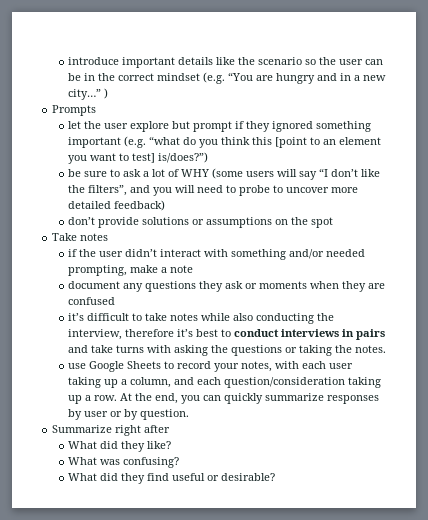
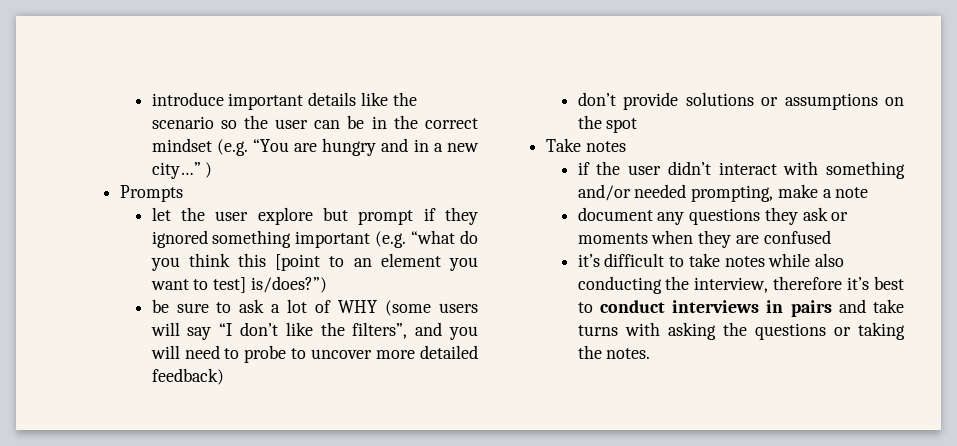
[68,361,354,372] [68,377,382,388] [68,393,380,404] [68,409,190,420] [52,425,171,436] [68,441,172,452] [68,457,180,468] [68,473,276,484] // use Google Sheets to record your notes, with each user taking up a column, and each question/consideration taking up a row. At the end, you can quickly summarize responses by user or by question. // Summarize right after // What did they like? // What was confusing? // What did they find useful or desirable? -> (651, 353) none

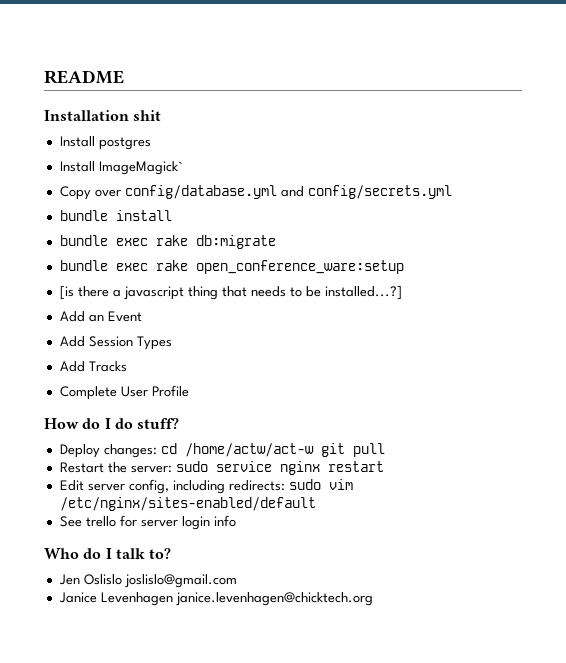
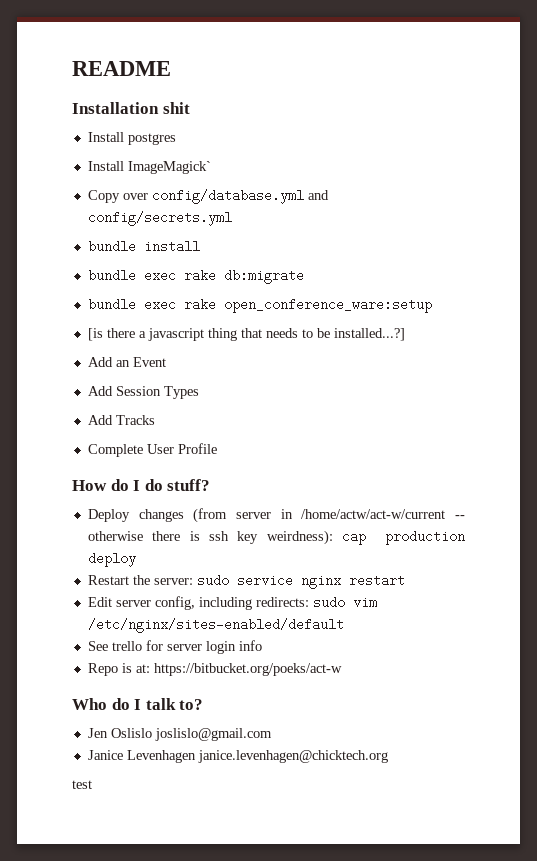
[103,443,385,458] changes: cd /home/actw/act-w git pull -> [138,508,466,523] [87,530,465,545] [87,552,136,567] changes (from server in /home/actw/act-w/current -- otherwise there is ssh key weirdness): cap production deploy
(236, 521) none -> [87,663,342,676] // Repo is at: https://bitbucket.org/poeks/act-w
(373, 599) none -> [72,780,92,789] // test

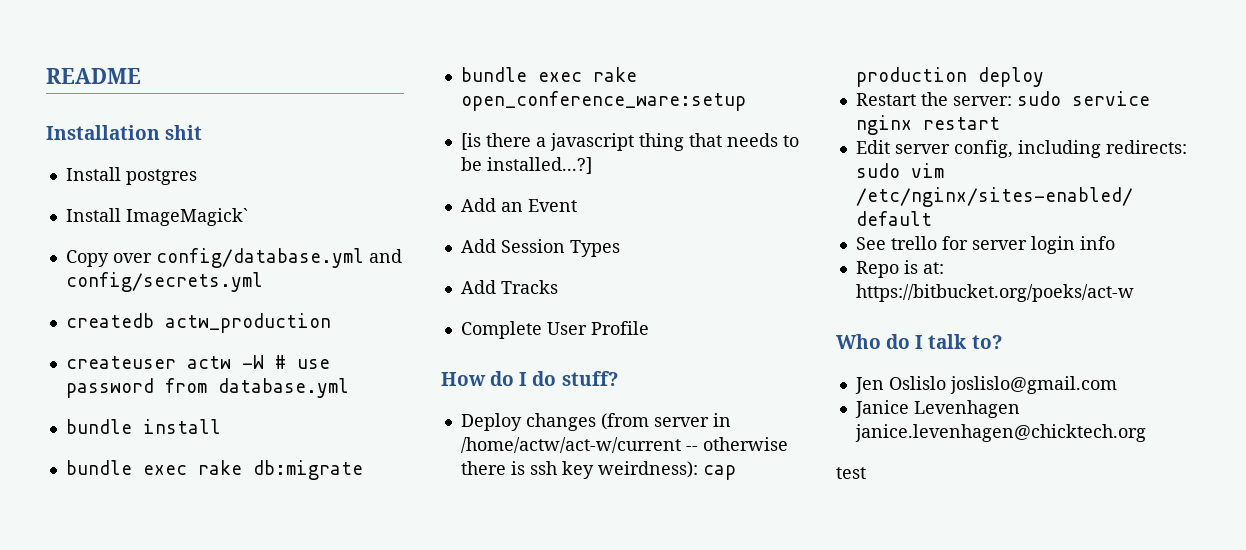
(232, 218) none -> [65,313,331,333] [65,355,330,369] [65,378,349,398] // createdb actw_production // createuser actw -W # use password from database.yml

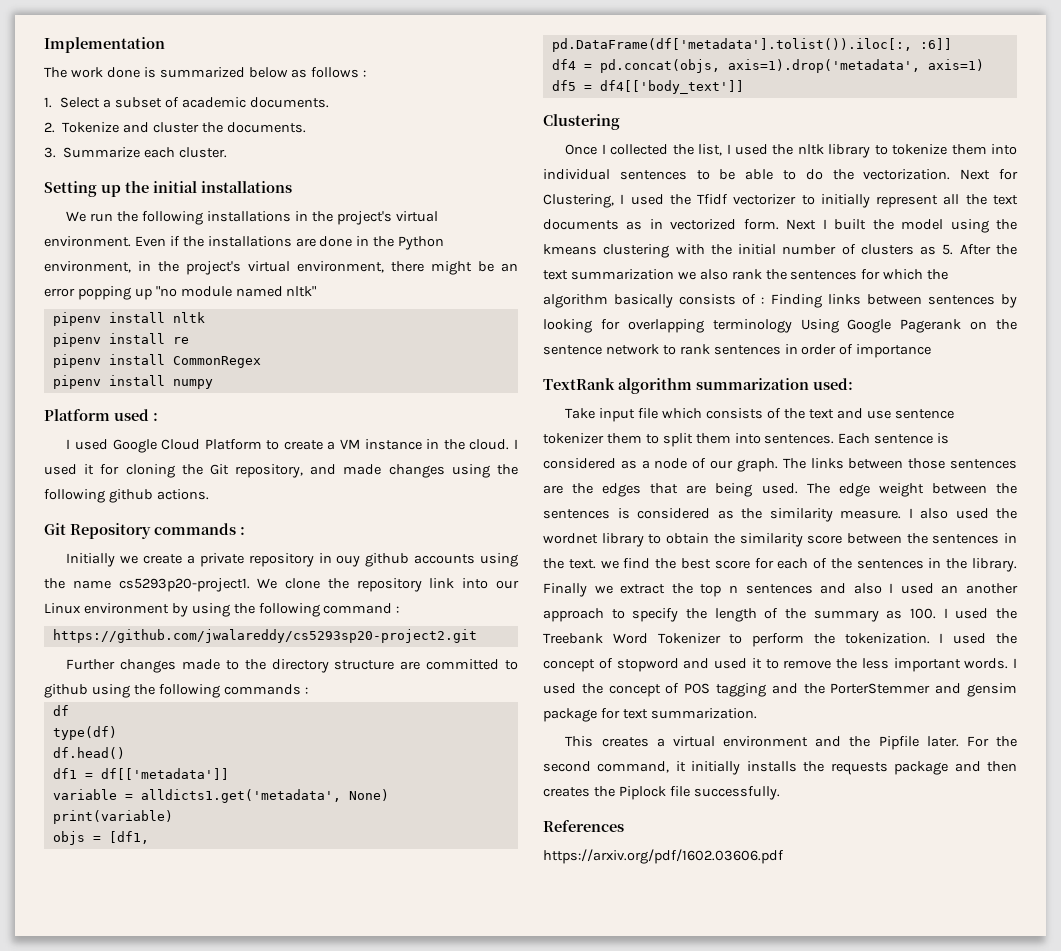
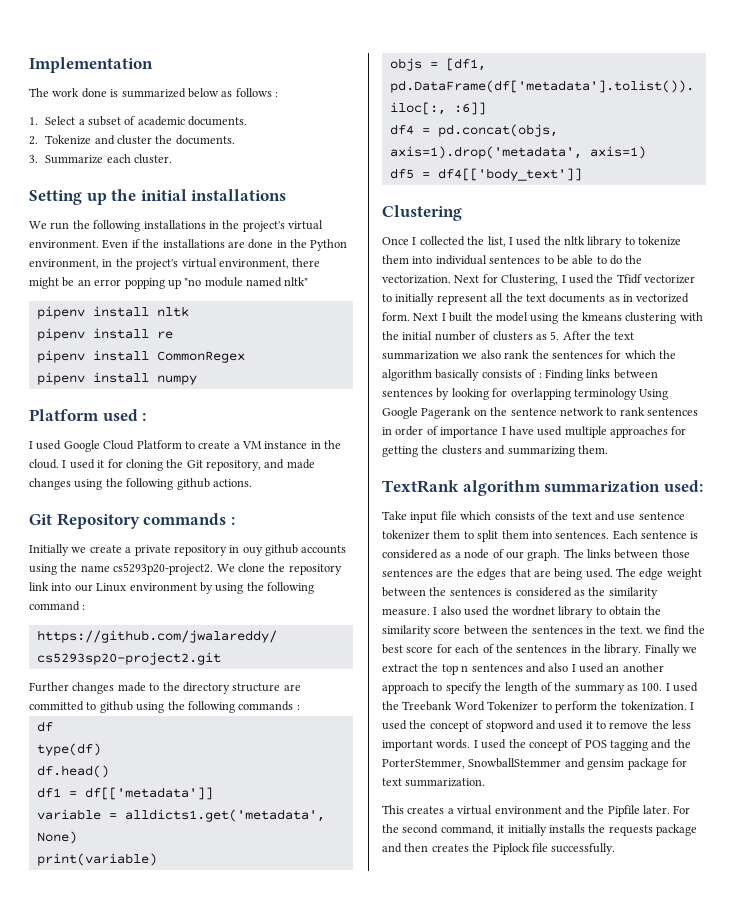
[118,578,250,592] cs5293p20-project1. -> [113,563,214,575] cs5293p20-project2.
(932, 351) none -> [501,426,687,438] [382,445,608,457] I have used multiple approaches for getting the clusters and summarizing them.
[830,683,931,694] PorterStemmer -> [382,758,562,769] PorterStemmer, SnowballStemmer
[543,820,624,832] [543,849,784,864] // References // https://arxiv.org/pdf/1602.03606.pdf -> (616, 849) none

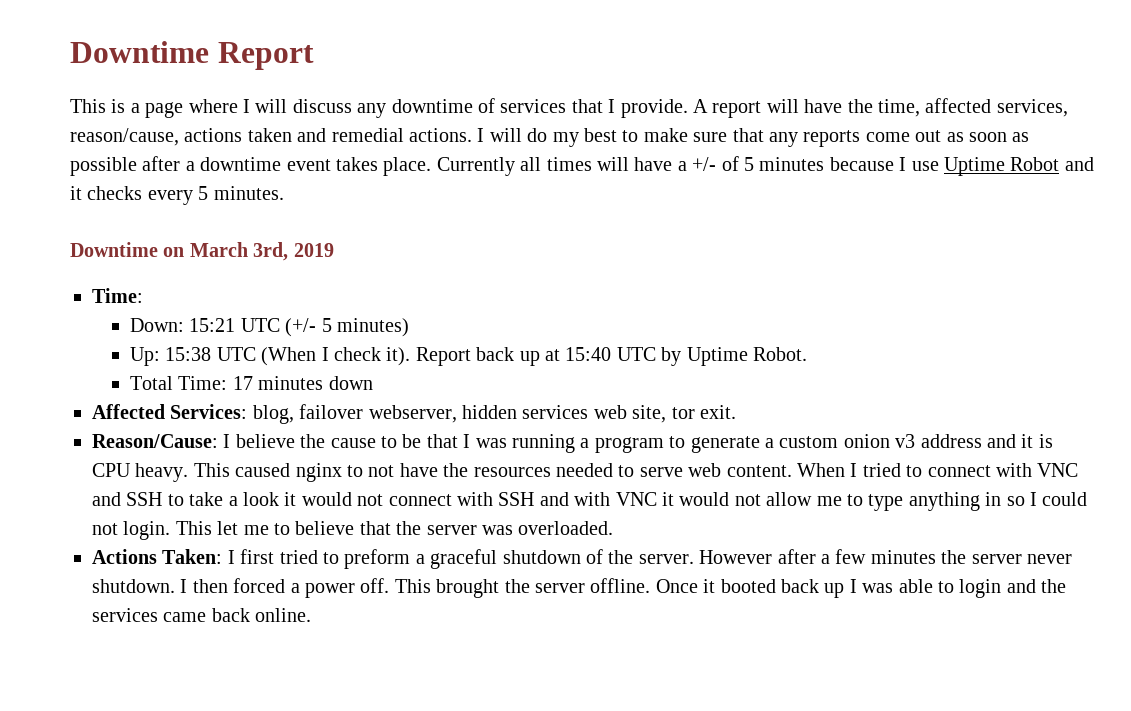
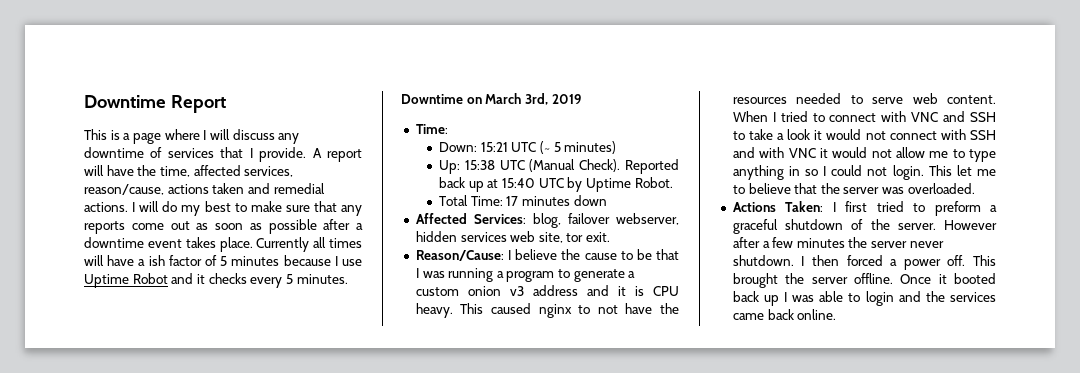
[692,157,717,171] +/- -> [148,255,202,266] ish factor
[285,318,317,337] (+/- -> [539,141,550,154] (~
[261,347,471,366] (When I check it). Report -> [529,159,679,174] (Manual Check). Reported

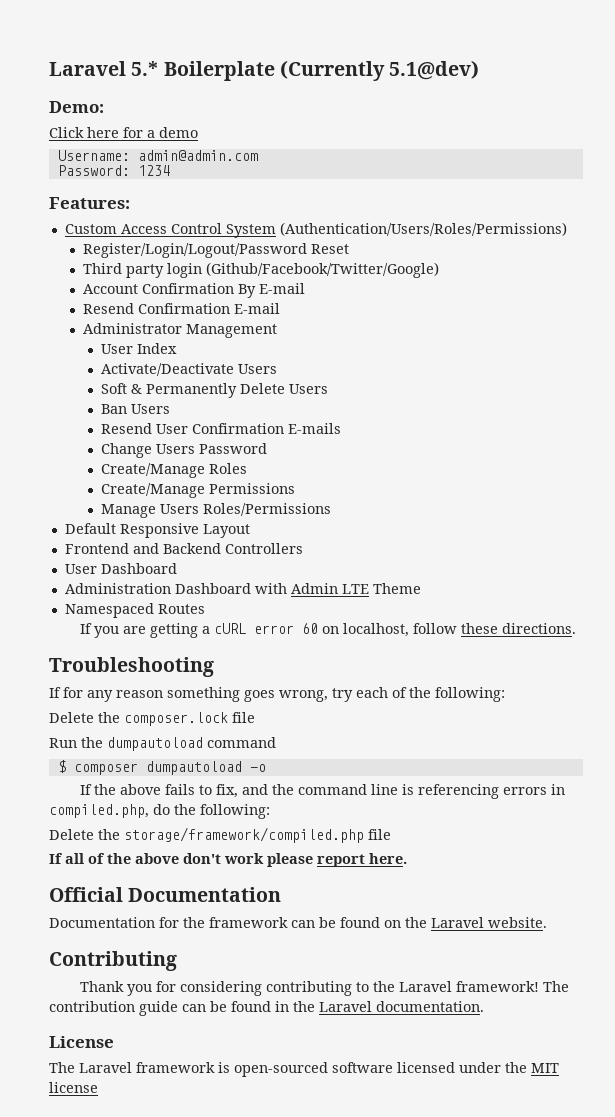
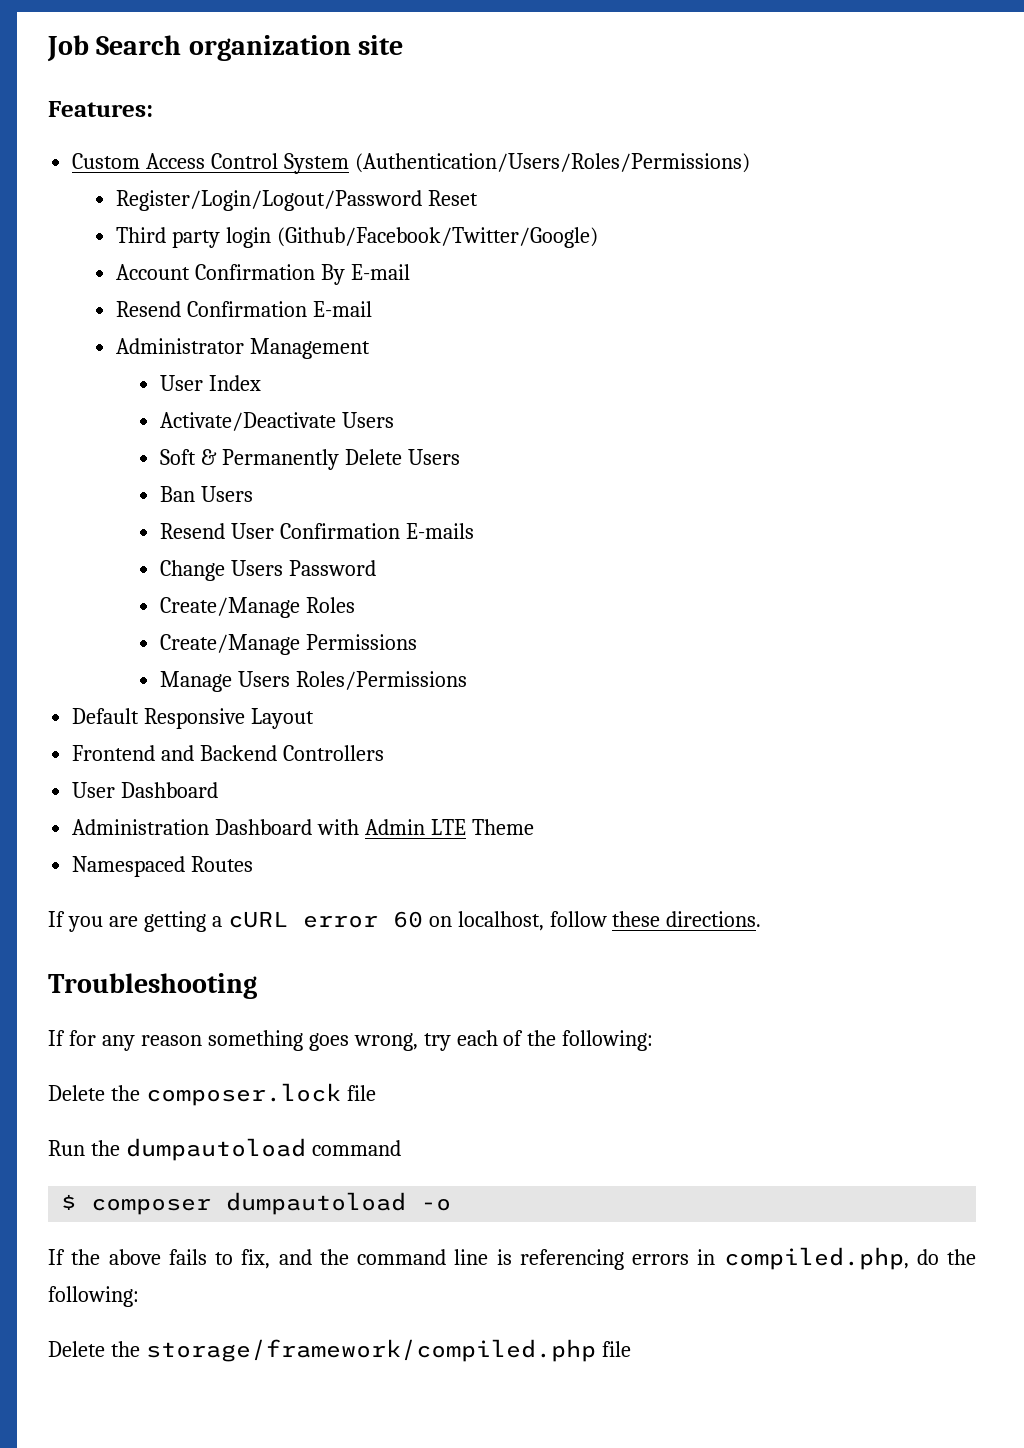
[49,60,480,81] [49,101,104,113] [49,127,198,138] [57,150,258,161] [57,165,170,176] Laravel 5.* Boilerplate (Currently 5.1@dev) // Demo: // Click here for a demo // Username: admin@admin.com // Password: 1234 -> [47,35,404,62] Job Search organization site
[49,853,407,867] [49,887,282,902] [49,917,547,928] [49,951,177,971] [80,981,570,996] [49,1001,484,1016] [49,1036,114,1048] [49,1062,559,1077] [49,1082,98,1093] // If all of the above don't work please report here. // Official Documentation // Documentation for the framework can be found on the Laravel website. // Contributing // Thank you for considering contributing to the Laravel framework! The contribution guide can be found in the Laravel documentation. // License // The Laravel framework is open-sourced software licensed under the MIT license -> (631, 1349) none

+===+

## Exercise
The pictures are not part of the copy. Retype everything else in the entries exactly.

## Result below
[68,361,354,372] [68,377,382,388] [68,393,380,404] [68,409,190,420] [52,425,171,436] [68,441,172,452] [68,457,180,468] [68,473,276,484] // use Google Sheets to record your notes, with each user taking up a column, and each question/consideration taking up a row. At the end, you can quickly summarize responses by user or by question. // Summarize right after // What did they like? // What was confusing? // What did they find useful or desirable? -> (651, 353) none

[103,443,385,458] changes: cd /home/actw/act-w git pull -> [138,508,466,523] [87,530,465,545] [87,552,136,567] changes (from server in /home/actw/act-w/current -- otherwise there is ssh key weirdness): cap production deploy
(236, 521) none -> [87,663,342,676] // Repo is at: https://bitbucket.org/poeks/act-w
(373, 599) none -> [72,780,92,789] // test

(232, 218) none -> [65,313,331,333] [65,355,330,369] [65,378,349,398] // createdb actw_production // createuser actw -W # use password from database.yml

[118,578,250,592] cs5293p20-project1. -> [113,563,214,575] cs5293p20-project2.
(932, 351) none -> [501,426,687,438] [382,445,608,457] I have used multiple approaches for getting the clusters and summarizing them.
[830,683,931,694] PorterStemmer -> [382,758,562,769] PorterStemmer, SnowballStemmer
[543,820,624,832] [543,849,784,864] // References // https://arxiv.org/pdf/1602.03606.pdf -> (616, 849) none

[692,157,717,171] +/- -> [148,255,202,266] ish factor
[285,318,317,337] (+/- -> [539,141,550,154] (~
[261,347,471,366] (When I check it). Report -> [529,159,679,174] (Manual Check). Reported

[49,60,480,81] [49,101,104,113] [49,127,198,138] [57,150,258,161] [57,165,170,176] Laravel 5.* Boilerplate (Currently 5.1@dev) // Demo: // Click here for a demo // Username: admin@admin.com // Password: 1234 -> [47,35,404,62] Job Search organization site
[49,853,407,867] [49,887,282,902] [49,917,547,928] [49,951,177,971] [80,981,570,996] [49,1001,484,1016] [49,1036,114,1048] [49,1062,559,1077] [49,1082,98,1093] // If all of the above don't work please report here. // Official Documentation // Documentation for the framework can be found on the Laravel website. // Contributing // Thank you for considering contributing to the Laravel framework! The contribution guide can be found in the Laravel documentation. // License // The Laravel framework is open-sourced software licensed under the MIT license -> (631, 1349) none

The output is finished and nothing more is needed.